There are many times in a day where we can feel successful. For those of us who dwell in the little things, waking up feeling refreshed is a success. For parents, having a child (no matter what age) choosing the right path is a success. Things in our lives can force us to see things in various ways, depending on our circumstances. I can attest, as of today, I am feeling successful!

These last few months of trying my hand at glass mosaics was a shot in the dark. I knew I could do it, and that it may not cost me too much to start doing them. The Lord has held back His favor and grace from me in this realm for 5 years now, and it has been a very long hard road. Today, after selling a piece twice over within the week I finished it has shown me that I may very well be within the realm of His will for me. How precious a moment to realize that His grace is upon my life's work! I can't tell you the emotional reward it has given me. Not only to realize His blessing, but to have friends, family, and friends of friends reach out to me with requests for pieces of my mosaic glass work!

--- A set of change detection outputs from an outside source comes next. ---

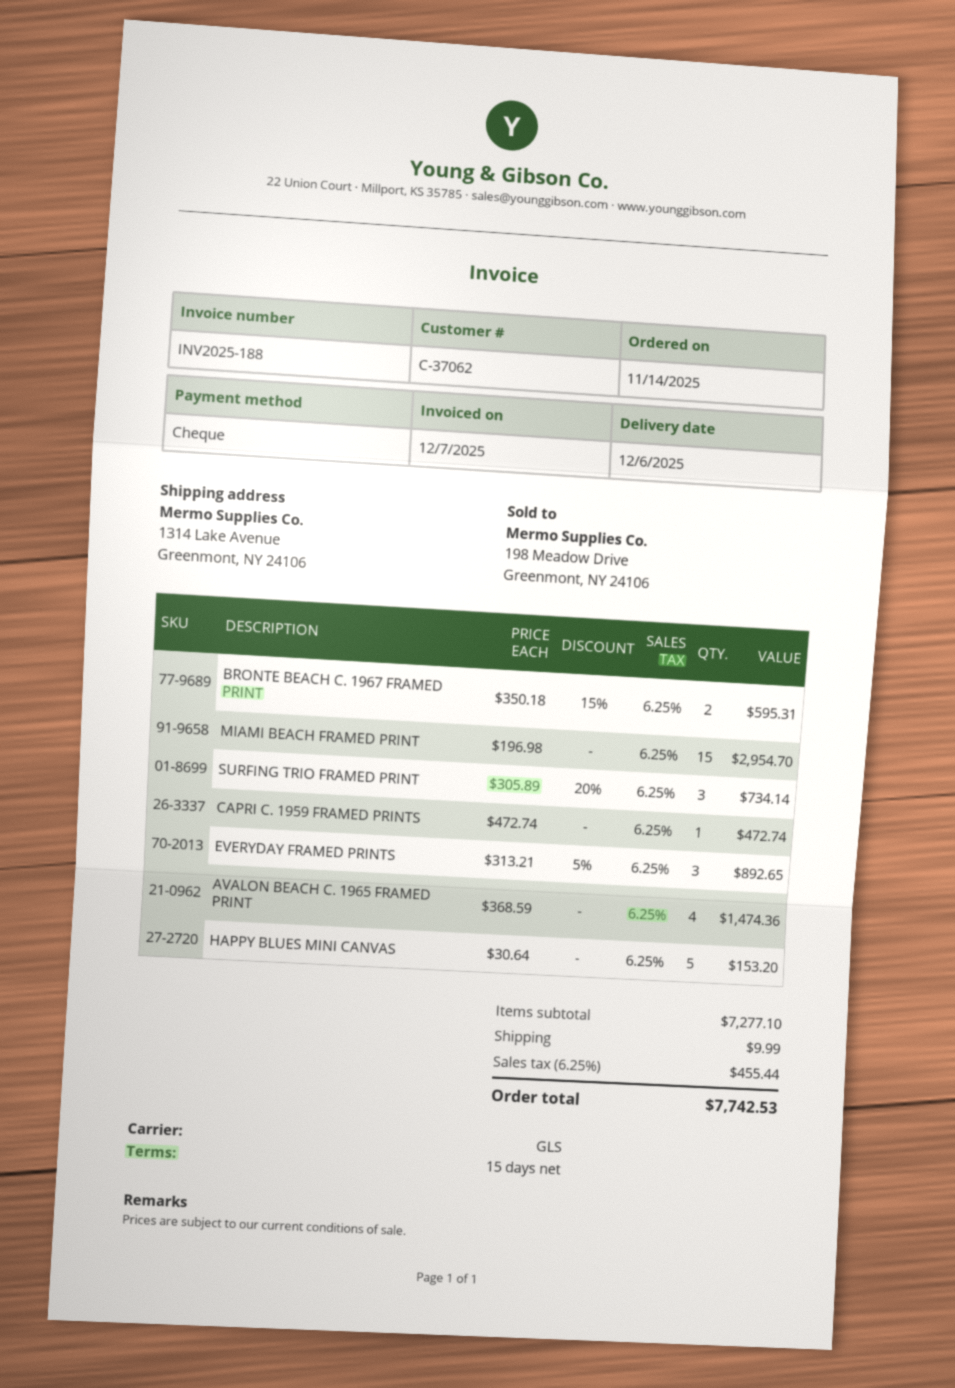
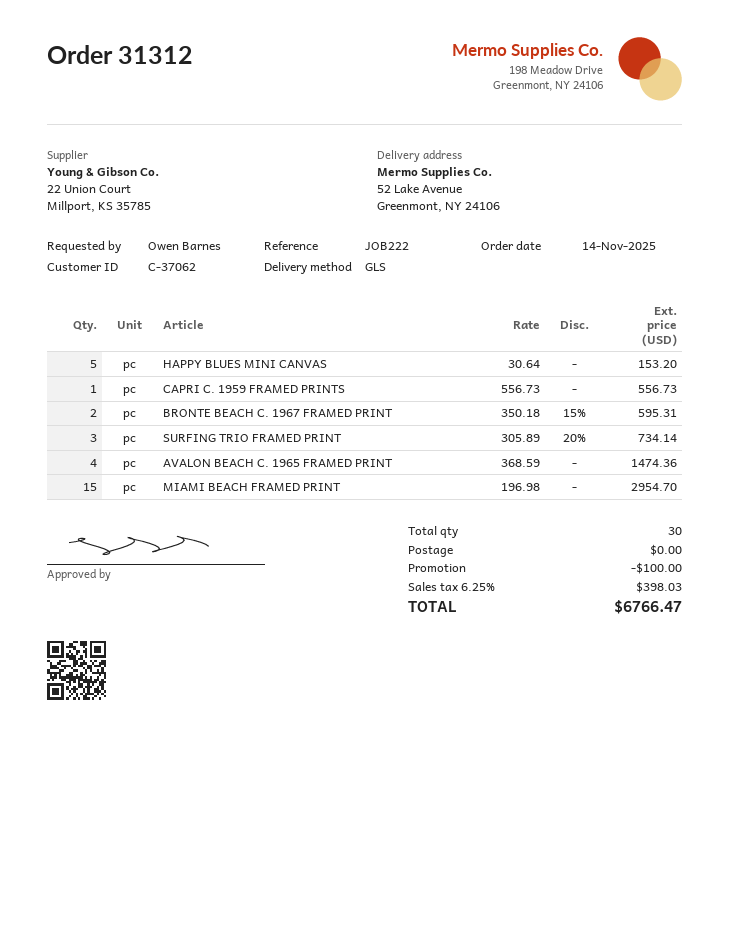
ship to: 1314 Lake Avenue, Greenmont, NY 24106 -> 52 Lake Avenue, Greenmont, NY 24106
CAPRI C. 1959 FRAMED PRINTS: 1 x 472.74 = 472.74 -> 1 x 556.73 = 556.73
EVERYDAY FRAMED PRINTS: 3 x 313.21 - 5% = 892.65 -> none
discount: none -> 100.00
shipping: 9.99 -> 0.00
tax: 6.25% = 455.44 -> 6.25% = 398.03
total: 7742.53 -> 6766.47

Now, I'm taking it very slowly. I've only had 12 pieces that have been completed and have reached potential buyers' eyes. Yes, I have taken the prices down from what I want, to what I think they will sell for, due to the location I'm in, and my friends' abilities. I'm not ashamed of that, nor am I sorry. I have to get my name out there, and after only a few pieces, how can I not feel good? This week alone I put a piece together of a cat because of a friend's suggestion, and have sold it twice over. Not too shabby for a 4 day output. I'll take it.

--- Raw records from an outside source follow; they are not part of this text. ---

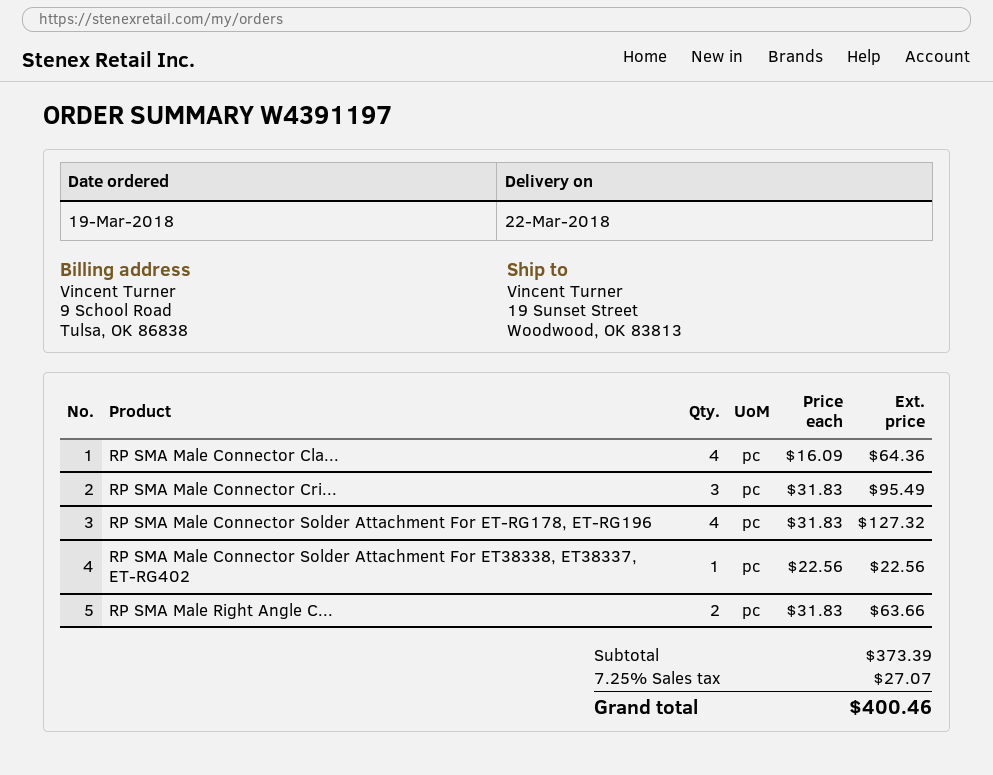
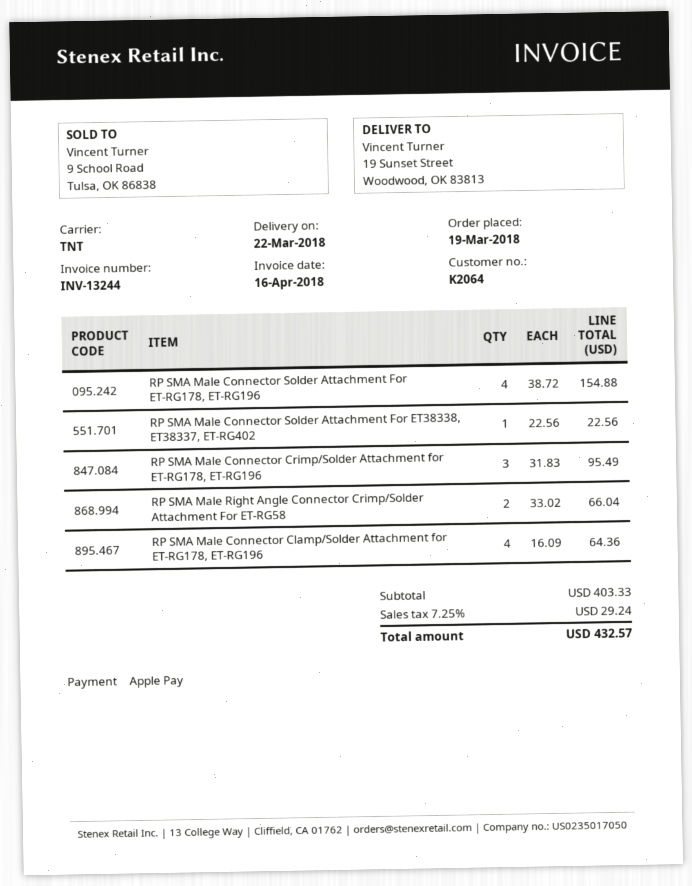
RP SMA Male Connector Solder Attachment For ET-RG178, ET-RG196: 4 x 31.83 = 127.32 -> 4 x 38.72 = 154.88
RP SMA Male Right Angle C...: 2 x 31.83 = 63.66 -> 2 x 33.02 = 66.04
subtotal: 373.39 -> 403.33
tax: 7.25% = 27.07 -> 7.25% = 29.24
total: 400.46 -> 432.57

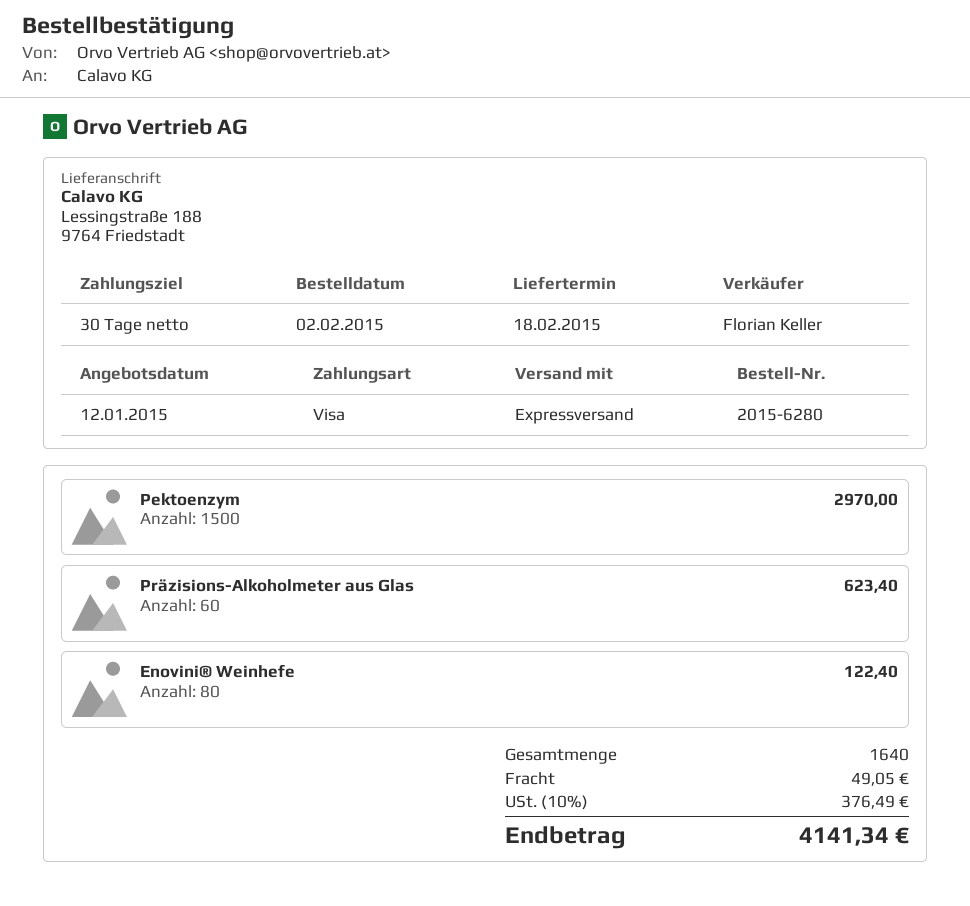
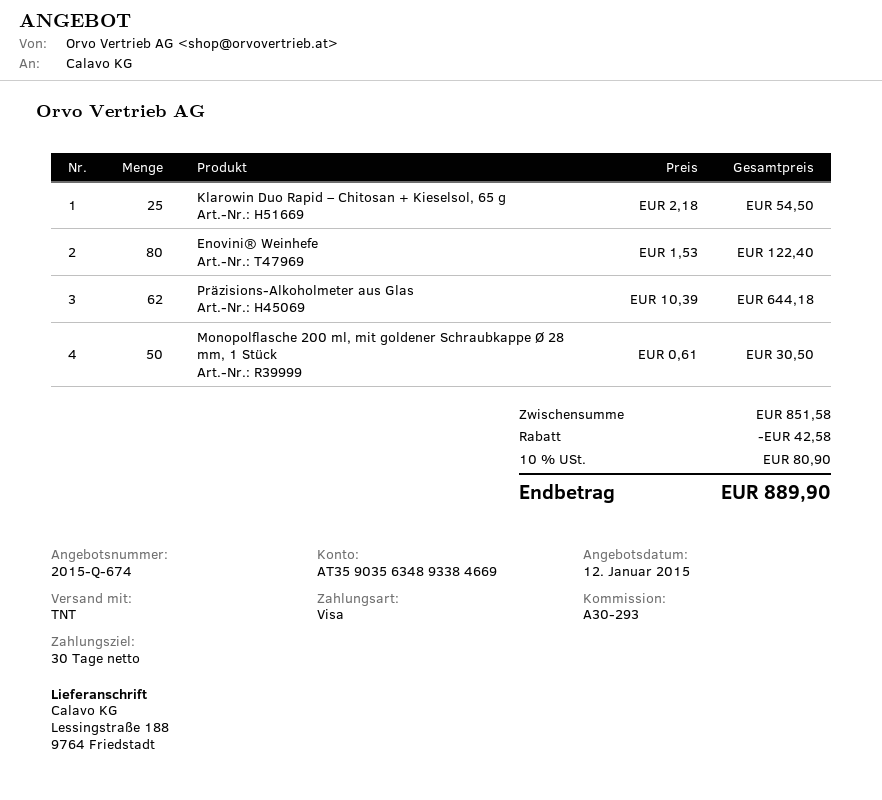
shipping method: express -> TNT
Pektoenzym: 1500 for 2970.00 -> none
Präzisions-Alkoholmeter aus Glas: 60 for 623.40 -> 62 for 644.18
Klarowin Duo Rapid – Chitosan + Kieselsol, 65 g: none -> 25 for 54.50
Monopolflasche 200 ml, mit goldener Schraubkappe Ø 28 mm, 1 Stück: none -> 50 for 30.50
discount: none -> 42.58
shipping: 49.05 -> none
tax: 10% = 376.49 -> 10% = 80.90
total: 4141.34 -> 889.90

For this 5 years, I have been striving toward attaining a job that would allow me to use my skills as a graphic designer. That, after probably 30 applications/interviews, (way more applications), has gone unfulfilled. I've questioned God and His plans for me, being uncertain and afraid to be an independent  with what I have to offer the world. I want to work, but WHAT my work was had become less in demand. This new realm of glass mosaic work has broadened my reach, broadened my output, and has been very well received by people both near and far. I honor the Lord in this and all of my efforts. He is the reason I am successful, and the reason I continue in this world. I know His plan is not finished in me, and I blindly trust Him to show me what I need to be and do in order to feel His glory, and to glorify Him in my work.

Just today, after months of nothing, I had a friend reach out to me in regard to a part time opportunity at a college nearby, doing graphic design work. I wasn't anticipating that, but wow! What a blessing! It's still uncertain, and it may be that I'm not the right fit, but to have God's grace show up during the success of my current efforts was awesome! Praise the Lord!

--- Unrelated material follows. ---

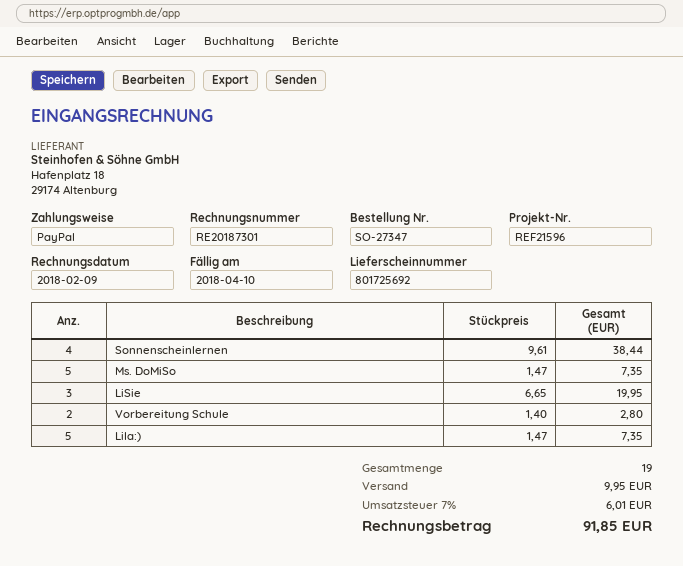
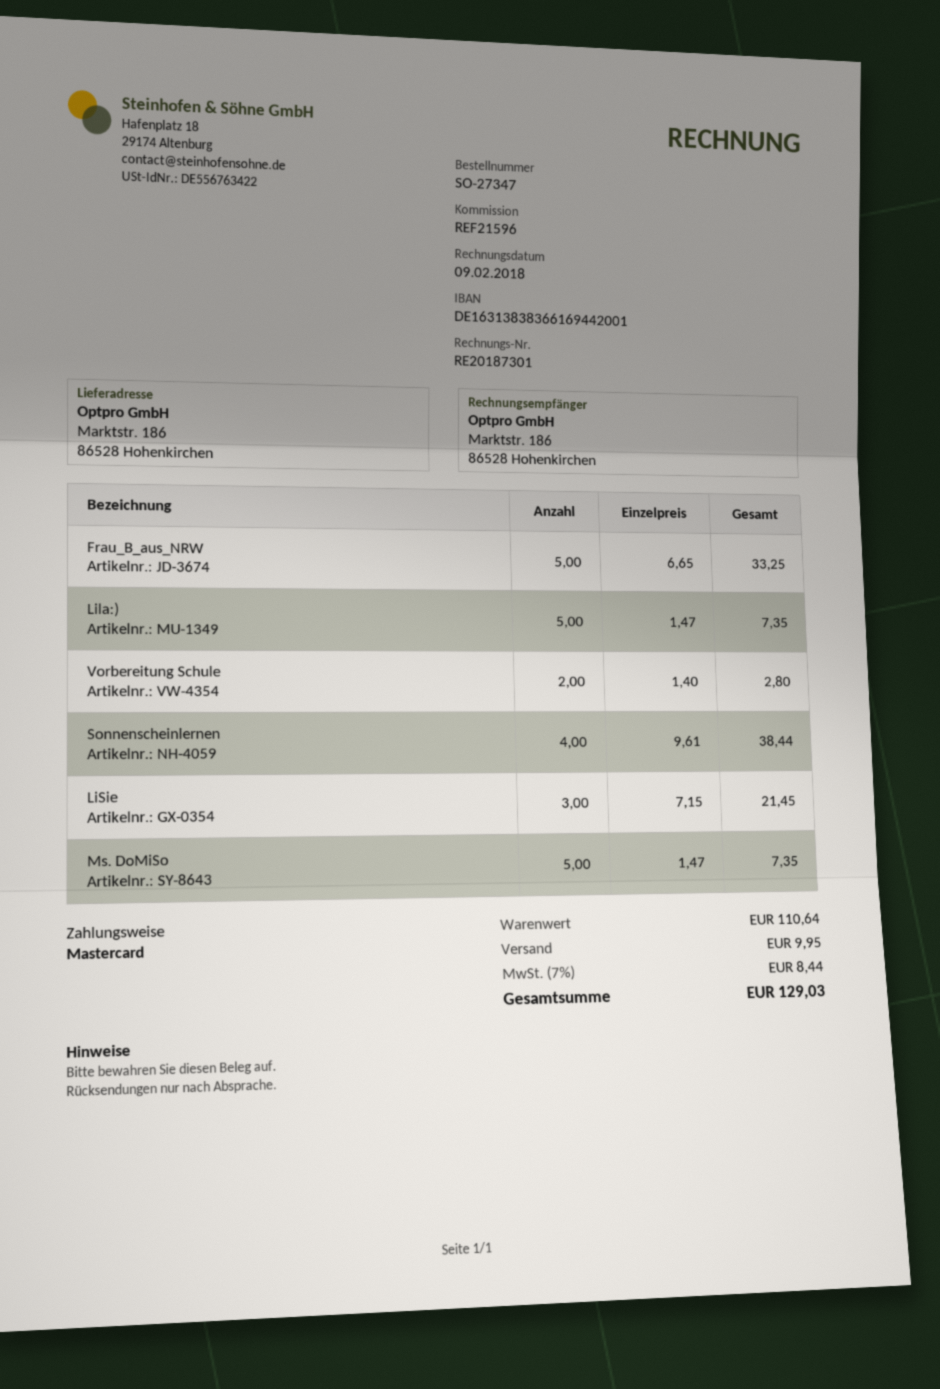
payment method: PayPal -> Mastercard
LiSie: 3 x 6.65 = 19.95 -> 3 x 7.15 = 21.45
Frau_B_aus_NRW: none -> 5 x 6.65 = 33.25
tax: 7% = 6.01 -> 7% = 8.44
total: 91.85 -> 129.03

I can't say that this time in my life has been easy... nor would I wish it on anyone. I have dealt with some serious downs, anxiety, and depression. It has pushed me into a different mold, where being a round block pushed into a square was painful and difficult to endure. But, within that, I have gained ground in patience, strength, and endurance. I know what His will for me is becoming a reality.

Don't give up on your goals. I was never sure what my goals actually were... but with regular prayer and waiting, He has rewarded my efforts. Please know that nothing is easy... for people like me, nothing is taken for granted, nor is it easy to face. If you have need of talking about where you're at, and what you're dealing with, I'm always here. My faith in Christ is beyond measure the reason why I feel successful today.

Be encouraged!

2 comments:

  1. Congratulations! You never know what you are "meant" to do. Finding out it is something you love to do is even better.